The officer kept asking me stupid questions, keeping me from running to the car. I answered with one part of my brain as the rest of my soul and mind searched the accident scene for hope that my boy was going to be okay.

*********************

It was a long journey, but he survived. That was one of those grey moments of life, though, when peace and ease are exchanged in a moment for panic and desperate prayers.

Saturday, January 27, 2024

I Want to Return

 


I want to return to that place—

the comfort and ignorance of childhood,

the rooftops, the trees, haylofts, and attics,

the fast river and railroad tracks that led nowhere and everywhere,

green fields and barbed wire fences, and salt licks for sampling.

Free days.

I remember the scent of my father, the oil and hay, stale manure, and Old Spice.

In church, I explored weathered hands with blackened nails,

sucking Lifesavers while adults thought about Jesus.

I remember mum in floral house dresses with sensible shoes,

baking cookies, tender crusted pies, and fried bologna we thought was a treat,

berry picking and chauffeuring to Jeffrey’s Lake for a muddy swim with leeches.

Free days, happy days—at least for a child.

I want to return to that place before the angry shouts of opposition parties,

the heated debates about border, fentanyl, and sex trafficking,

the hot tears and anger with mass shootings and invasion robberies.

To the place with unlocked doors and no coded security systems,

to the place where every neighbor was a friend and helper and

not suspected of being on some sex offender’s registry.

Free days, ignorant days.

But there is no going back, I guess;

there is no unknowing and unseeing what the world has become,

and we would desperately protect our own,

hold off the darkness as long as possible; but

somehow it seems we have dragged our little ones along to this troubled place.

But I would return if I could.

 

 

Friday, January 26, 2024

Color Me Winter


 

Respect

 







I have been thinking about respect lately—given and received. I guess I often thought of it as shouldered up against love. The admiration and thoughtful regard that had any meaning, any authenticity, would be so close to love as to be almost indistinguishable. But I have changed my mind about this.

Someone can love me and yet show disrespect in how s/he treats my ideas, my feelings, my needs. I have felt the distinction, and I’m sure have been guilty of doing the same.
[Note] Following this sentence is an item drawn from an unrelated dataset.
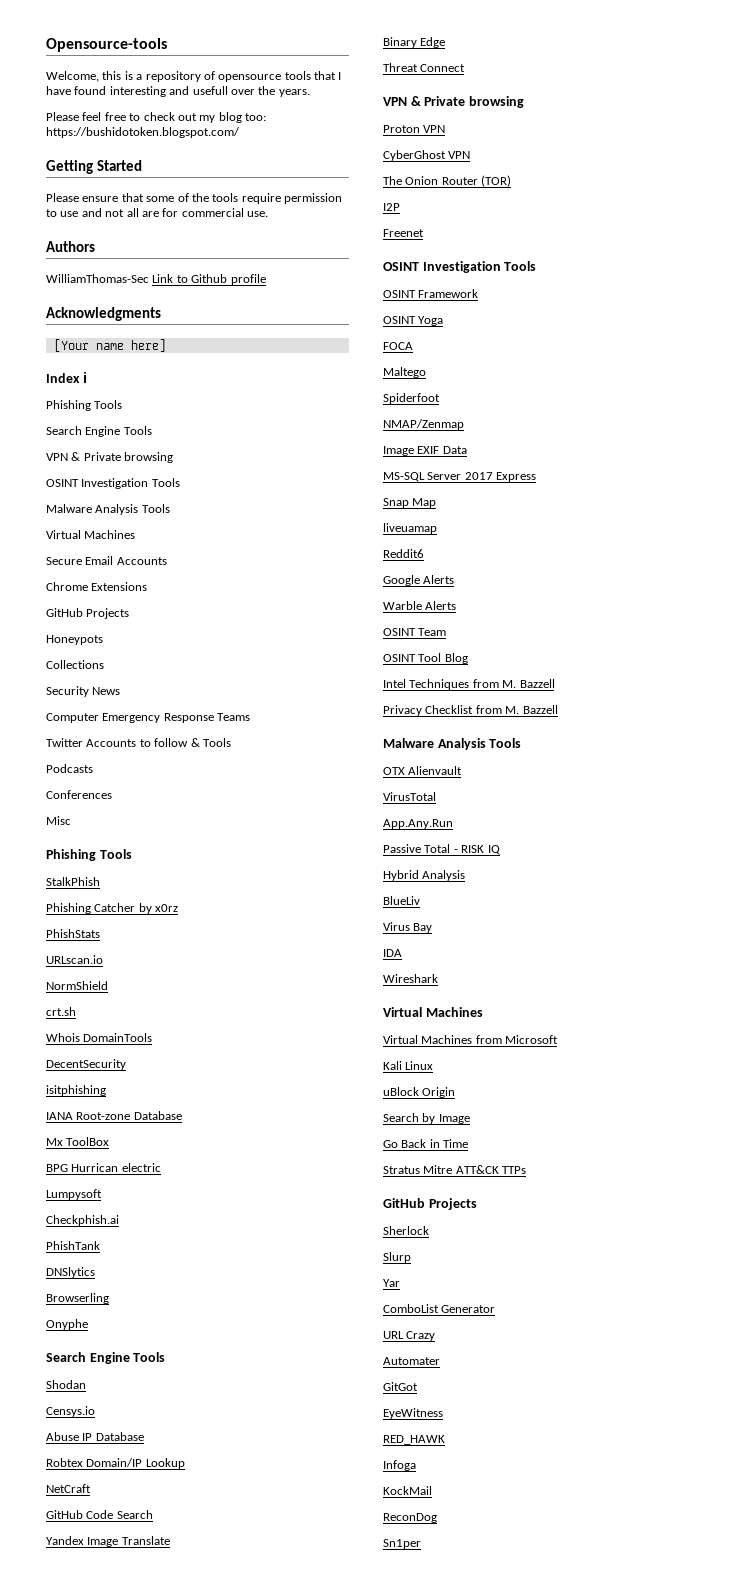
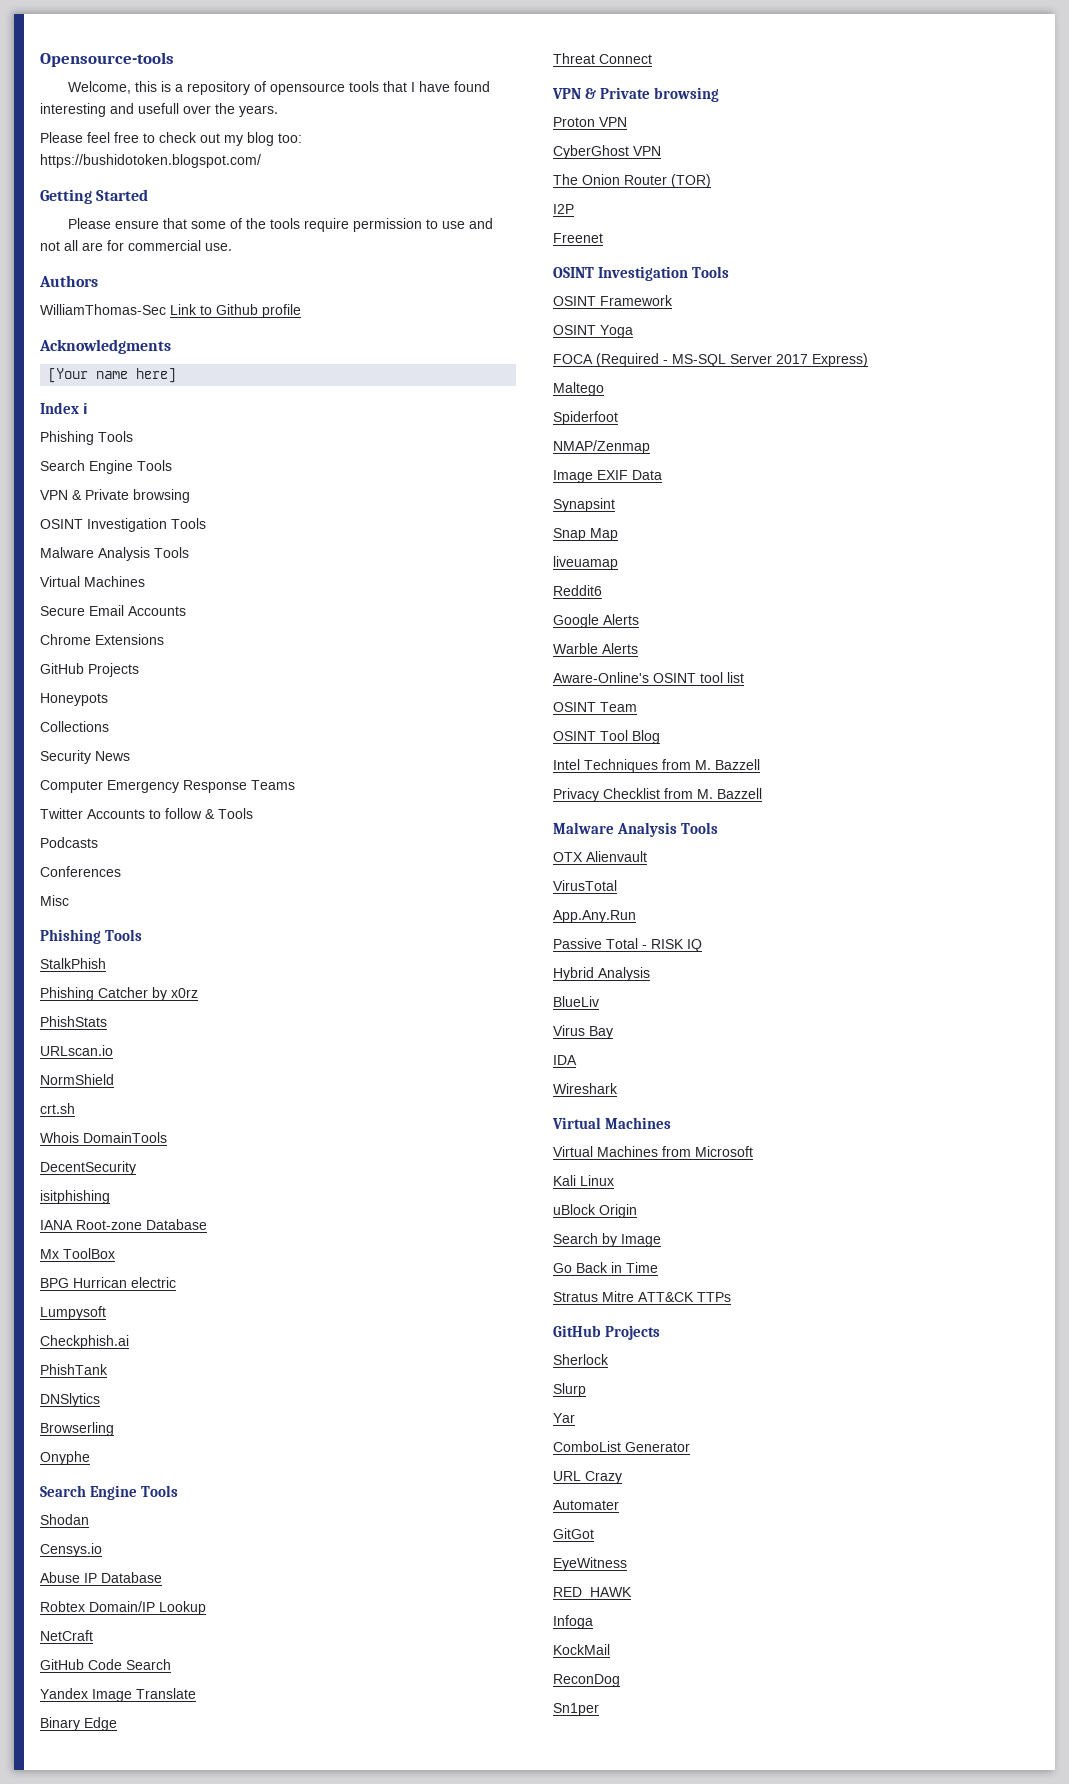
(413, 346) none -> [596,353,868,367] (Required - MS-SQL Server 2017 Express)
[383,472,537,482] MS-SQL Server 2017 Express -> [553,498,615,512] Synapsint
(457, 605) none -> [553,672,744,683] // Aware-Online's OSINT tool list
It is not easy, though. Not easy to disagree emphatically without showing a disregard for a person’s feelings and particular point of view. The tricky thing is that when disrespect is consistently practiced, love diminishes. It becomes a word used in meetings and greetings, but a word that weakens with use because the soul food that nourishes love is poisoned by the criticisms and insensitive barbs.

Respect is the doorway to real relationship—the foundation of genuine love.

 

Poets in a Blender

 


I think my barbaric yawp can sound

not only on Walden’s Pond,

in a metro, or

beside a red wheelbarrow, but can also sound by a mended wall,

near a road less travelled, and even in front of Herbert’s altar.

Nameless here and evermore one of Emily’s grand nobodies.